WORK TASK |
May I have the line containing "y = z // z = ri" and every line after it through the end of the data, repeated exactly and with no other lines?

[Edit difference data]
────
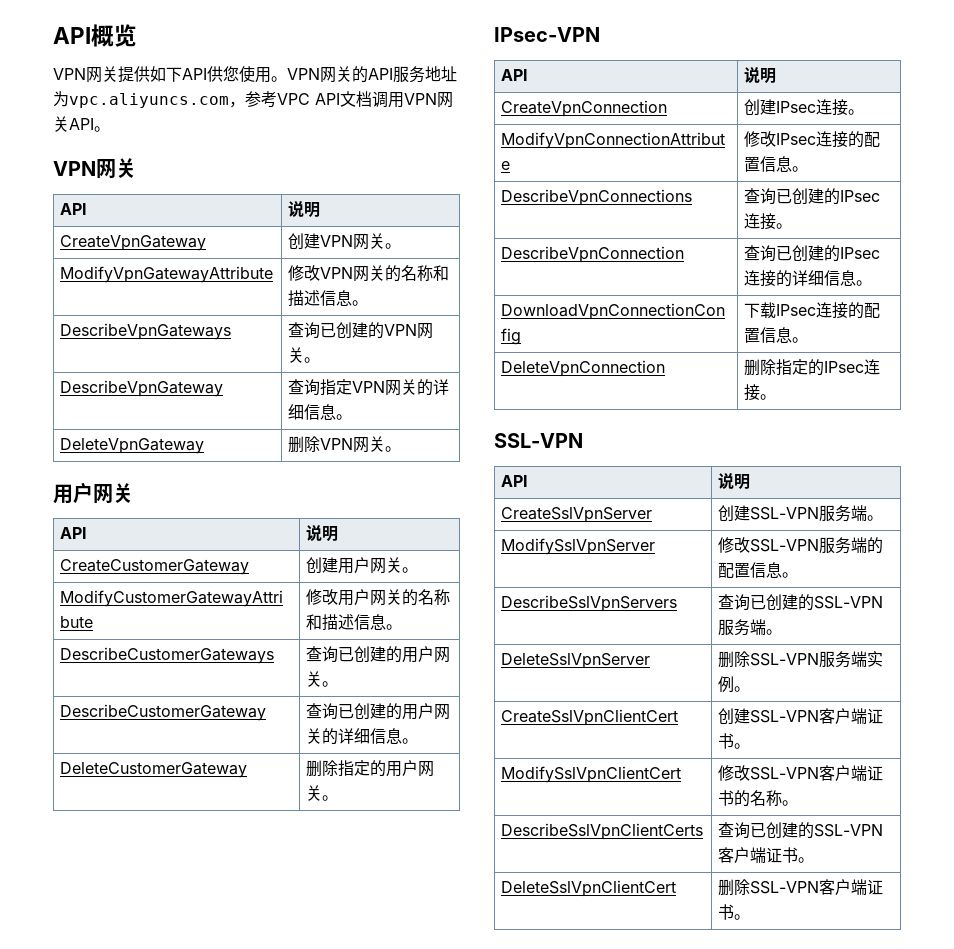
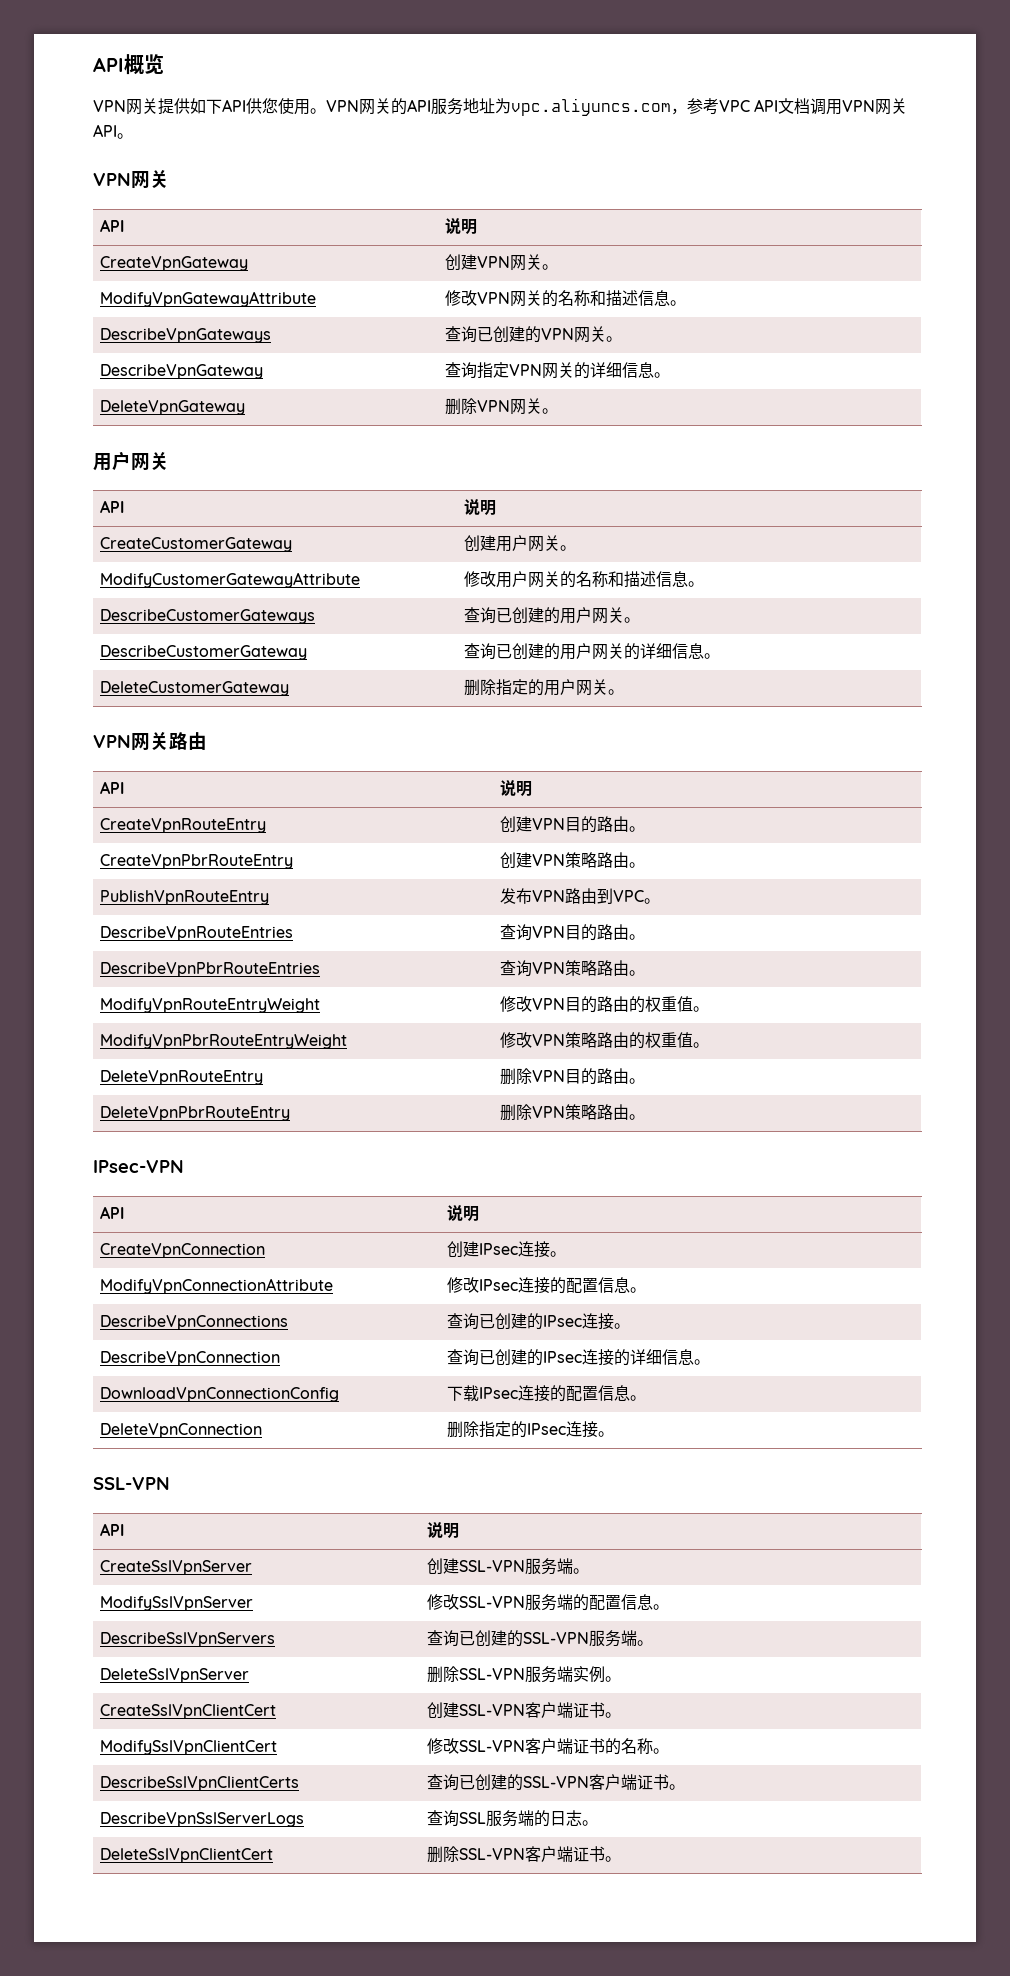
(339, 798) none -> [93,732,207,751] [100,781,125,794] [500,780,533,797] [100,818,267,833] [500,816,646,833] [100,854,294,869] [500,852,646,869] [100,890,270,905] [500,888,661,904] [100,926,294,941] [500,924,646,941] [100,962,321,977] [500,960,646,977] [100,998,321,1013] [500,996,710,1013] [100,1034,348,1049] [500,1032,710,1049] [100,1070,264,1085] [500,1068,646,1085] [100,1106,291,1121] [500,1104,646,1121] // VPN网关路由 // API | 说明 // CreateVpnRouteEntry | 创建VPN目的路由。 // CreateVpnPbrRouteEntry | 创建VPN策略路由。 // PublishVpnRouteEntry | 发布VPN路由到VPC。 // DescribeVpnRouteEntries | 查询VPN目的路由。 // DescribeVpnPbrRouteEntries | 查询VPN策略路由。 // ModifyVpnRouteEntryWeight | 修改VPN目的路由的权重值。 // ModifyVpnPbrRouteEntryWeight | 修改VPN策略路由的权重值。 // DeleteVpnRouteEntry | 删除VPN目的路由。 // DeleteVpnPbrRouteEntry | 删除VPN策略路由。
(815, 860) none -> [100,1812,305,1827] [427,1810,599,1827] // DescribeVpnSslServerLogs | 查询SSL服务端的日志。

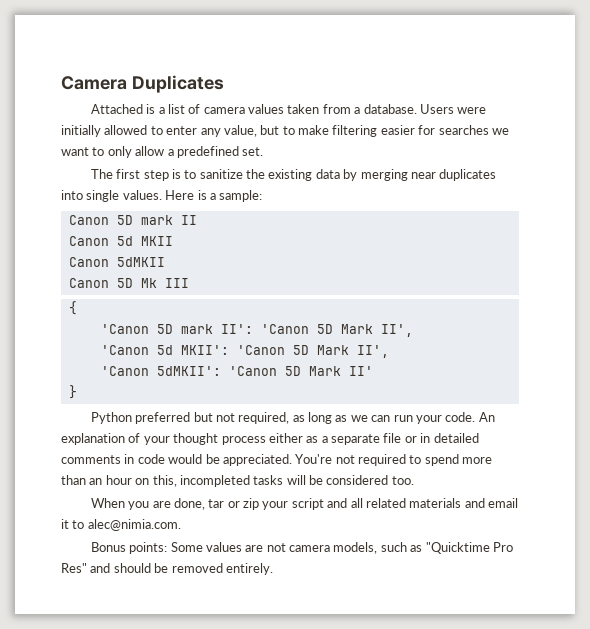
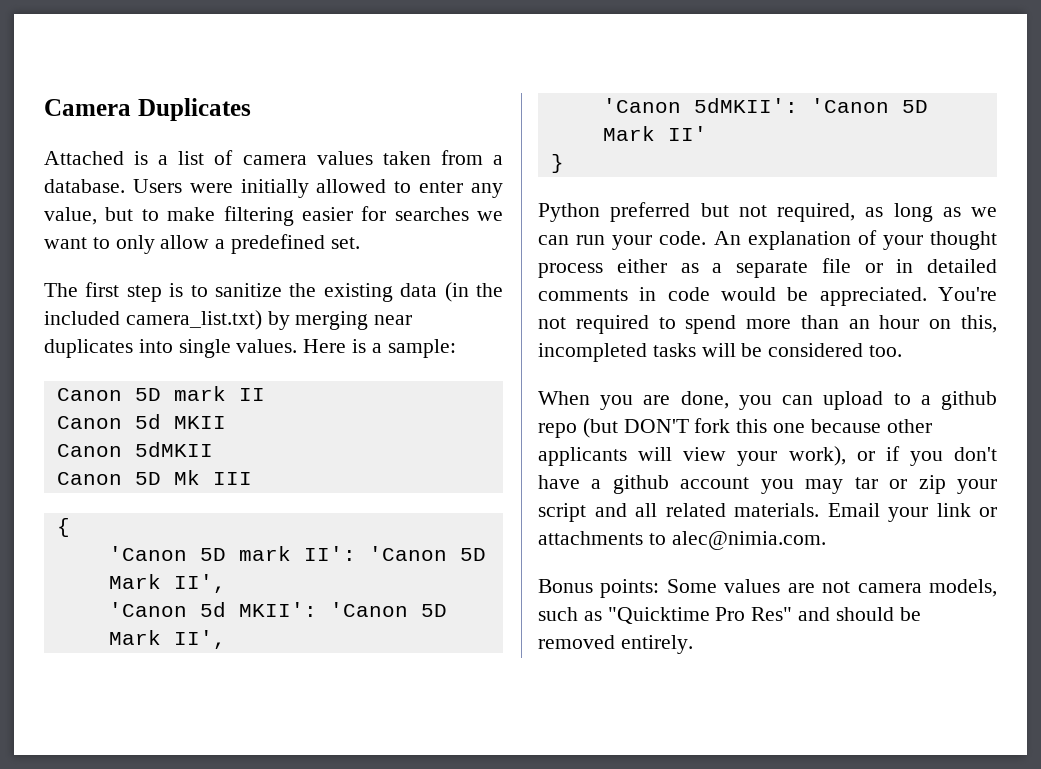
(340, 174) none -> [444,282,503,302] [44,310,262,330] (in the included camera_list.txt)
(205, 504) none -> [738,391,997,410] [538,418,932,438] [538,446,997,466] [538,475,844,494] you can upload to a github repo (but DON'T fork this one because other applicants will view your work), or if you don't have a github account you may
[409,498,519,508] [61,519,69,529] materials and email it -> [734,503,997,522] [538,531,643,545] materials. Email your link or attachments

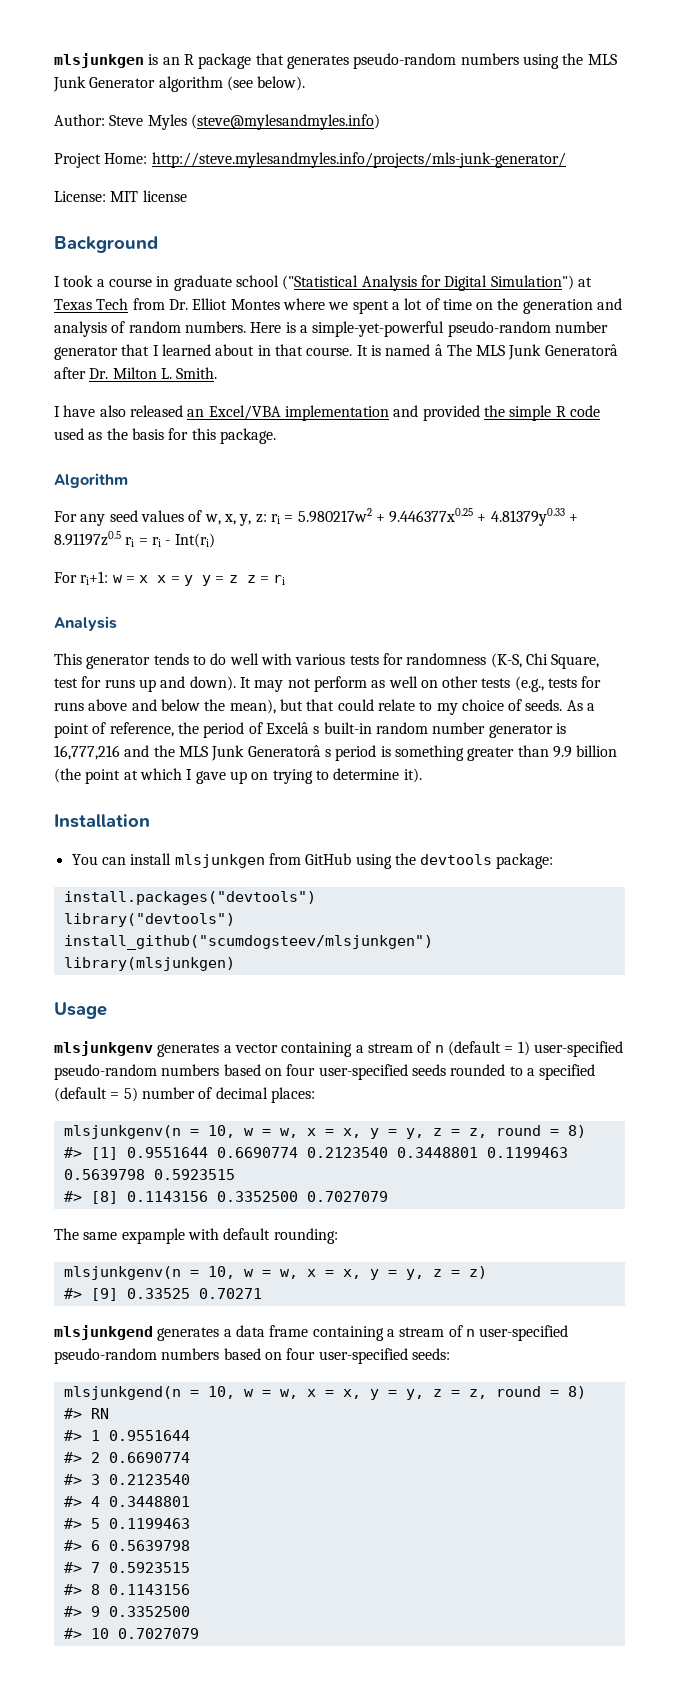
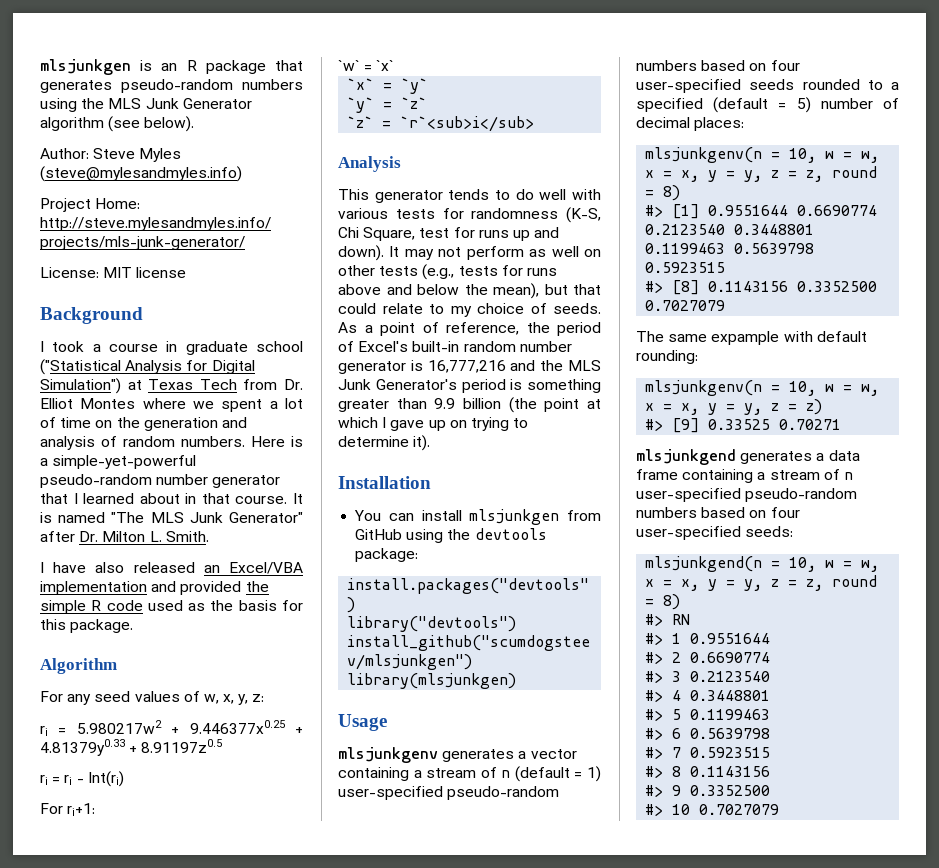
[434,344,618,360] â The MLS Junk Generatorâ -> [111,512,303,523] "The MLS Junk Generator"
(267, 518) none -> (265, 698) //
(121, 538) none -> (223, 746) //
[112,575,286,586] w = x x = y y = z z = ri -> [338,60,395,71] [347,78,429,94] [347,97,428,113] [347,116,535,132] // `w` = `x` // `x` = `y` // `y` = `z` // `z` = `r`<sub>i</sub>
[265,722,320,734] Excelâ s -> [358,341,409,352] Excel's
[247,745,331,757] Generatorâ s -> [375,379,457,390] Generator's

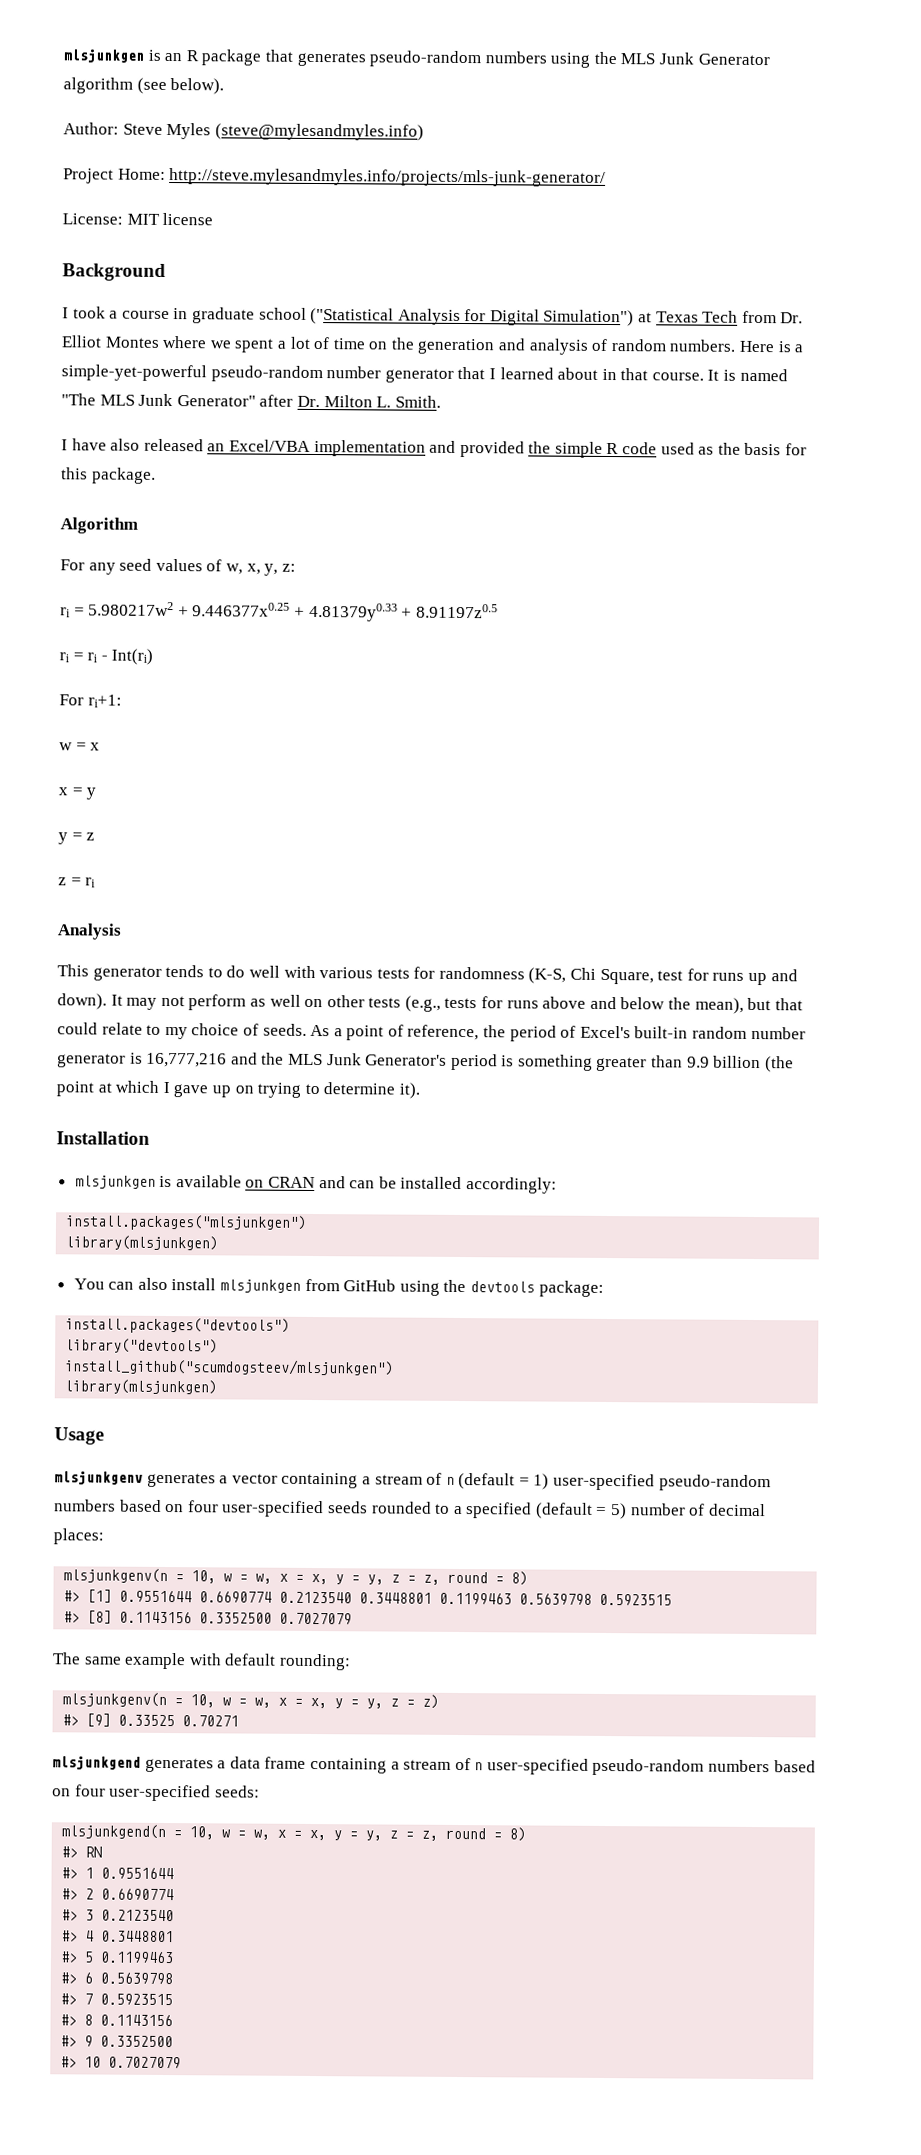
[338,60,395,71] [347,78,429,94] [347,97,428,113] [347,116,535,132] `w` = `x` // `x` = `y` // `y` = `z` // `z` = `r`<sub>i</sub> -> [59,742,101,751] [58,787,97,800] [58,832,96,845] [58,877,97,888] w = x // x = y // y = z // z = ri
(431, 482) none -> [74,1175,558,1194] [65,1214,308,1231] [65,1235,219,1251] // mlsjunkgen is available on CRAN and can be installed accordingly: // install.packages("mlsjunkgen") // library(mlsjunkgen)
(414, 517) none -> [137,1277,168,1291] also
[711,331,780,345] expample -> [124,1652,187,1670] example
────
SOLUTION TO THIS EXERCISE |
[338,60,395,71] [347,78,429,94] [347,97,428,113] [347,116,535,132] `w` = `x` // `x` = `y` // `y` = `z` // `z` = `r`<sub>i</sub> -> [59,742,101,751] [58,787,97,800] [58,832,96,845] [58,877,97,888] w = x // x = y // y = z // z = ri
(431, 482) none -> [74,1175,558,1194] [65,1214,308,1231] [65,1235,219,1251] // mlsjunkgen is available on CRAN and can be installed accordingly: // install.packages("mlsjunkgen") // library(mlsjunkgen)
(414, 517) none -> [137,1277,168,1291] also
[711,331,780,345] expample -> [124,1652,187,1670] example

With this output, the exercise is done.